• WHAT TO PRODUCE
Return all of the entries, keeping every word and mark as it is.

[Dataset entries]
---

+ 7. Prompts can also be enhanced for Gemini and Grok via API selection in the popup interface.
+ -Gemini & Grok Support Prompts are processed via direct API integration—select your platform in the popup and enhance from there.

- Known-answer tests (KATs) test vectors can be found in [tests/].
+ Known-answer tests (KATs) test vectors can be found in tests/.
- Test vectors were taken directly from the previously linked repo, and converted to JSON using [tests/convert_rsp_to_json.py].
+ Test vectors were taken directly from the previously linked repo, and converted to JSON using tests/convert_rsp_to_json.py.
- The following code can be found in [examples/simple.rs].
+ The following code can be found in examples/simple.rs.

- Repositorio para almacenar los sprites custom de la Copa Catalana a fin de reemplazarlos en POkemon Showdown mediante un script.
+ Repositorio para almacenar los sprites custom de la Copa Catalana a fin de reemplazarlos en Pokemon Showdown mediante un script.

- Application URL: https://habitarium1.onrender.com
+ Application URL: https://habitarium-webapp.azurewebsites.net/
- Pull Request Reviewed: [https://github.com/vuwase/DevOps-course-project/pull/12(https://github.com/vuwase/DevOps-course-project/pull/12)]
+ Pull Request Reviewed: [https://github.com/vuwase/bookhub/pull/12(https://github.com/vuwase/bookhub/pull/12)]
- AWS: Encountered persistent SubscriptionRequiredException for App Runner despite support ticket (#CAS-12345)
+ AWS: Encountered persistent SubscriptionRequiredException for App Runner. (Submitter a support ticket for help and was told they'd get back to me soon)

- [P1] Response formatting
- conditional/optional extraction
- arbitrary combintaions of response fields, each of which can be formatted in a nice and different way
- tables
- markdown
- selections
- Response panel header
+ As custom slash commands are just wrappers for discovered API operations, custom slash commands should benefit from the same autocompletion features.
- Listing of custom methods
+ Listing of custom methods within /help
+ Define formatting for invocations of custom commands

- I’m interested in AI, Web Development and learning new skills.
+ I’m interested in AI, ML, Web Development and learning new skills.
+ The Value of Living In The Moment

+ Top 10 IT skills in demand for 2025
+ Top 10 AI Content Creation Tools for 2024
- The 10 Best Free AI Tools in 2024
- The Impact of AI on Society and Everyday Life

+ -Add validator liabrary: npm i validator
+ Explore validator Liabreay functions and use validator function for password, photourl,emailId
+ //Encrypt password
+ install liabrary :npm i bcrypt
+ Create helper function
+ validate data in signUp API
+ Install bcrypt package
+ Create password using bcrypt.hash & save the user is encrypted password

---

• ANSWER FOR THIS EXERCISE
+ 7. Prompts can also be enhanced for Gemini and Grok via API selection in the popup interface.
+ -Gemini & Grok Support Prompts are processed via direct API integration—select your platform in the popup and enhance from there.

- Known-answer tests (KATs) test vectors can be found in [tests/].
+ Known-answer tests (KATs) test vectors can be found in tests/.
- Test vectors were taken directly from the previously linked repo, and converted to JSON using [tests/convert_rsp_to_json.py].
+ Test vectors were taken directly from the previously linked repo, and converted to JSON using tests/convert_rsp_to_json.py.
- The following code can be found in [examples/simple.rs].
+ The following code can be found in examples/simple.rs.

- Repositorio para almacenar los sprites custom de la Copa Catalana a fin de reemplazarlos en POkemon Showdown mediante un script.
+ Repositorio para almacenar los sprites custom de la Copa Catalana a fin de reemplazarlos en Pokemon Showdown mediante un script.

- Application URL: https://habitarium1.onrender.com
+ Application URL: https://habitarium-webapp.azurewebsites.net/
- Pull Request Reviewed: [https://github.com/vuwase/DevOps-course-project/pull/12(https://github.com/vuwase/DevOps-course-project/pull/12)]
+ Pull Request Reviewed: [https://github.com/vuwase/bookhub/pull/12(https://github.com/vuwase/bookhub/pull/12)]
- AWS: Encountered persistent SubscriptionRequiredException for App Runner despite support ticket (#CAS-12345)
+ AWS: Encountered persistent SubscriptionRequiredException for App Runner. (Submitter a support ticket for help and was told they'd get back to me soon)

- [P1] Response formatting
- conditional/optional extraction
- arbitrary combintaions of response fields, each of which can be formatted in a nice and different way
- tables
- markdown
- selections
- Response panel header
+ As custom slash commands are just wrappers for discovered API operations, custom slash commands should benefit from the same autocompletion features.
- Listing of custom methods
+ Listing of custom methods within /help
+ Define formatting for invocations of custom commands

- I’m interested in AI, Web Development and learning new skills.
+ I’m interested in AI, ML, Web Development and learning new skills.
+ The Value of Living In The Moment

+ Top 10 IT skills in demand for 2025
+ Top 10 AI Content Creation Tools for 2024
- The 10 Best Free AI Tools in 2024
- The Impact of AI on Society and Everyday Life

+ -Add validator liabrary: npm i validator
+ Explore validator Liabreay functions and use validator function for password, photourl,emailId
+ //Encrypt password
+ install liabrary :npm i bcrypt
+ Create helper function
+ validate data in signUp API
+ Install bcrypt package
+ Create password using bcrypt.hash & save the user is encrypted password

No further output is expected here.